> WHAT IS EXPECTED: Everything from the line containing "- Specially the" through the last line of the data below should be set down exactly, and nothing else.

> RECORD EXCERPTS:
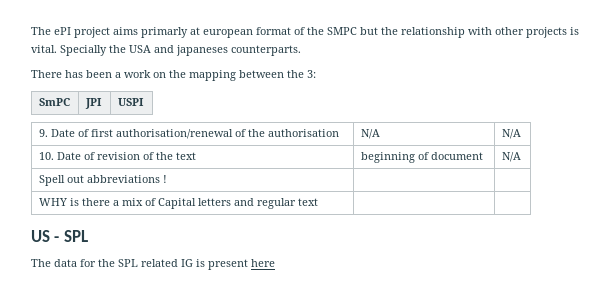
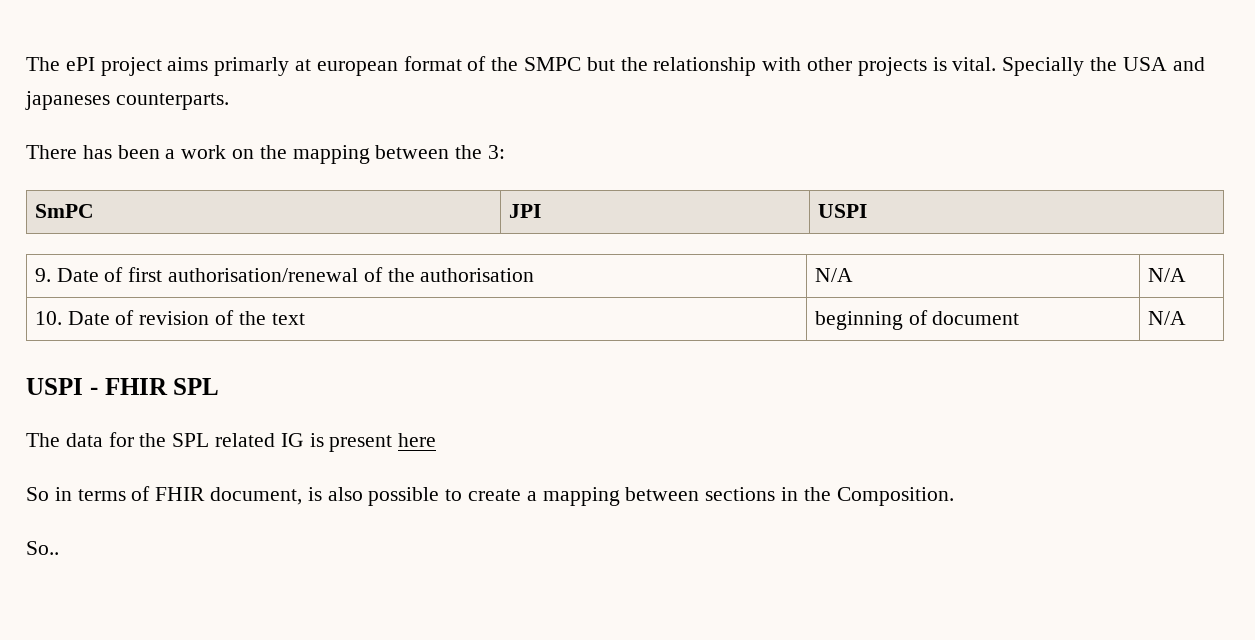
- Spell out abbreviations ! | |
- WHY is there a mix of Capital letters and regular text | |
- US - SPL
+ USPI - FHIR SPL
+ So in terms of FHIR document, is also possible to create a mapping between sections in the Composition.
+ So..

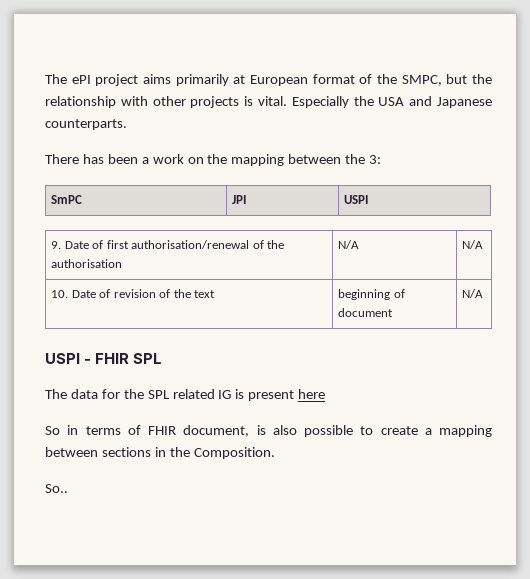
- The ePI project aims primarly at european format of the SMPC but the relationship with other projects is vital.
+ The ePI project aims primarily at European format of the SMPC, but the relationship with other projects is vital.
- Specially the USA and japaneses counterparts.
+ Especially the USA and Japanese counterparts.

> REPLY TO THE EXERCISE:
- Specially the USA and japaneses counterparts.
+ Especially the USA and Japanese counterparts.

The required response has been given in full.